ARPEGE/ALADIN is a limited area 3D primitive equation model, which belongs to the integrated NWP ARPEGE/IFS system. Like its global counterpart, the limited area version has a spectral representation of variables in the horizontal, but using double-Fourier series instead of the classical spherical harmonics, in the manner introduced by Machenhauer and Haugen.
In order to be able to work at very fine scales and still have a good representation of the coupling fields provided by its large-scale global counterpart ARPEGE, ALADIN needs a sophisticated and flexible procedure for the generation of its surface and lateral boundary conditions. This development was made general enough to sustain further enhancements like the one described thereafter.
Chosen to be the central part of this thesis work and following the suggestion of Laprise, a nonhydrostatic version of ARPEGE/ALADIN has been developed using hydrostatic pressure as an indépendant variable. The dynamics employ the fully elastic. Euler equations of motion, orography being introduced via a terrain-following hybrid coordinate. Results of the linear analysis of the set of elactic equations indicated that scaled vertical divergence and scaled pressure departure from hydrostatism are better prognostic variables than the primary ones, namely vertical velocity and true pressure.
A semi-implicit scheme has been formulated to control both acoustic and gravity waves. The discrete linear operators appear to have the same form as in the hydrostatic dynamics except for an additional one representing the vertical part of the Laplacian operator. In order to keep an elegant elimination, it was necessary to modify the approximation of logarithmic thcknesses of the model layers for obeying the rule of integration per partes in the development leading to the structure equation.

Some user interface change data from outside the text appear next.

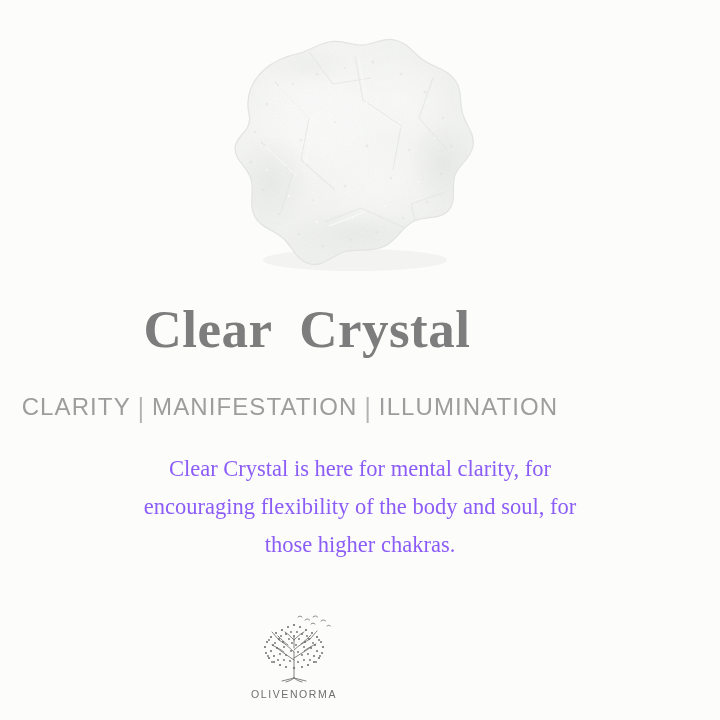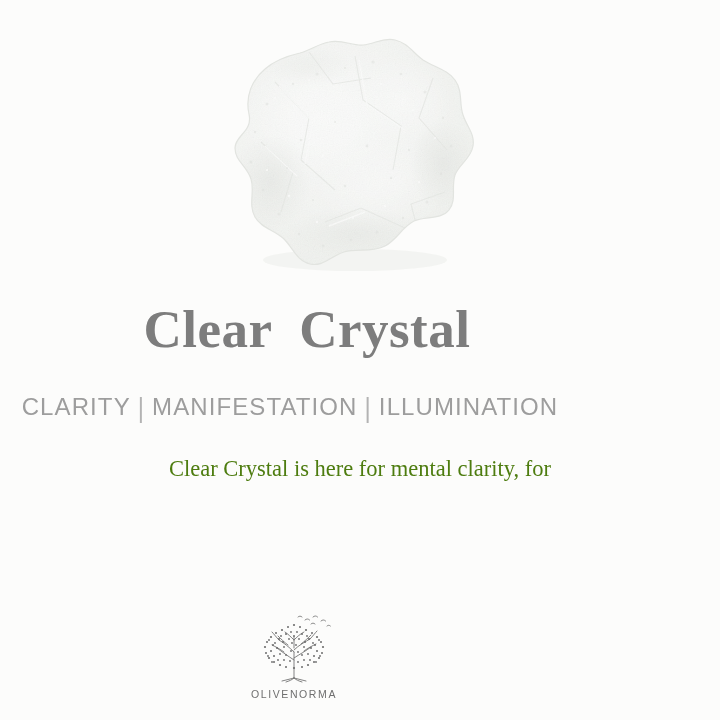"Clear Crystal is here for" .body-copy { color: #4d7c0f -> #8b5cf6 }
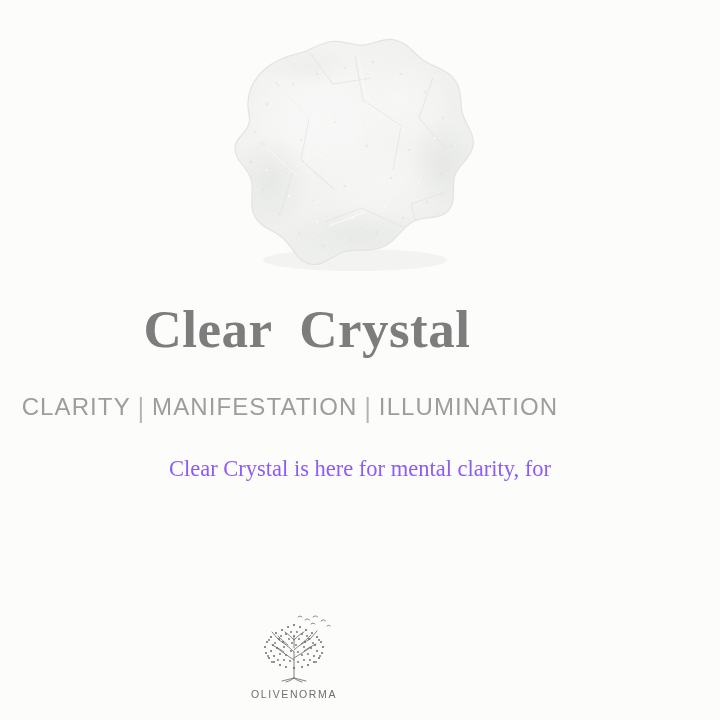"encouraging flexibility of the body" span.ln { html: none -> <span>encouraging flexibility of the body and soul, for</span> }
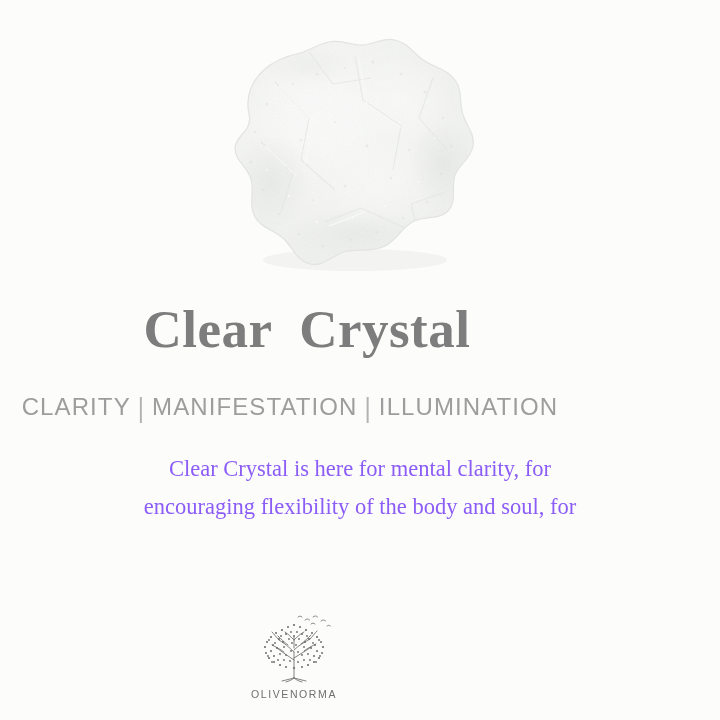"those higher chakras." span.ln { html: none -> <span>those higher chakras.</span> }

It is noteworthy that the Helmholtz matrix has a tridiagonal form, confirming a local character to the nonhydrostatic dynamics. The representation of the horizontal pressure gradient term fulfils the rules of conservation of energy and angular momentum.
The formulation of the « zero vertical derivative of surface wind » boundary condition requires a special treatment for second order time accuracy in the case of the new set of prognostic variables. The original design of the semi-implicit scheme has been completed by an additional implicit correction of the nonlinear part of the total 3D divergence, a solution which calls for partial iterations of the semi-implicit scheme. Part of this special term shows an overdetermination of its lower boundary condition, a problem that was solved by a vertically adaptative algorithm.
The results of idealized 2D vertical plane numerical simulations of flows over a bellshape mountain are very close to analytically or pseudo-analytically obtained solutions. The examined regimes were used not only for the validation of the novel form of the elastic equations but also for the final choice of discretization algorithms. The 2D vertical plane version of ALADIN was used in a slightly extended context to study one case documented during the PYREX measurement campaign. The model's ability to represent non hydrostatic lee waves was verified in this configuration. A full 3D test of an intensive convective situation in montaneous terrain was performed at the scale where non-hydrostatic effects start to matter without being paramount. The quality of the simulation confirms the potential of the new model but some disturbing results indicate that the parameterization of deep moist convection will need updating for use in such a new even if apparently very familiar context.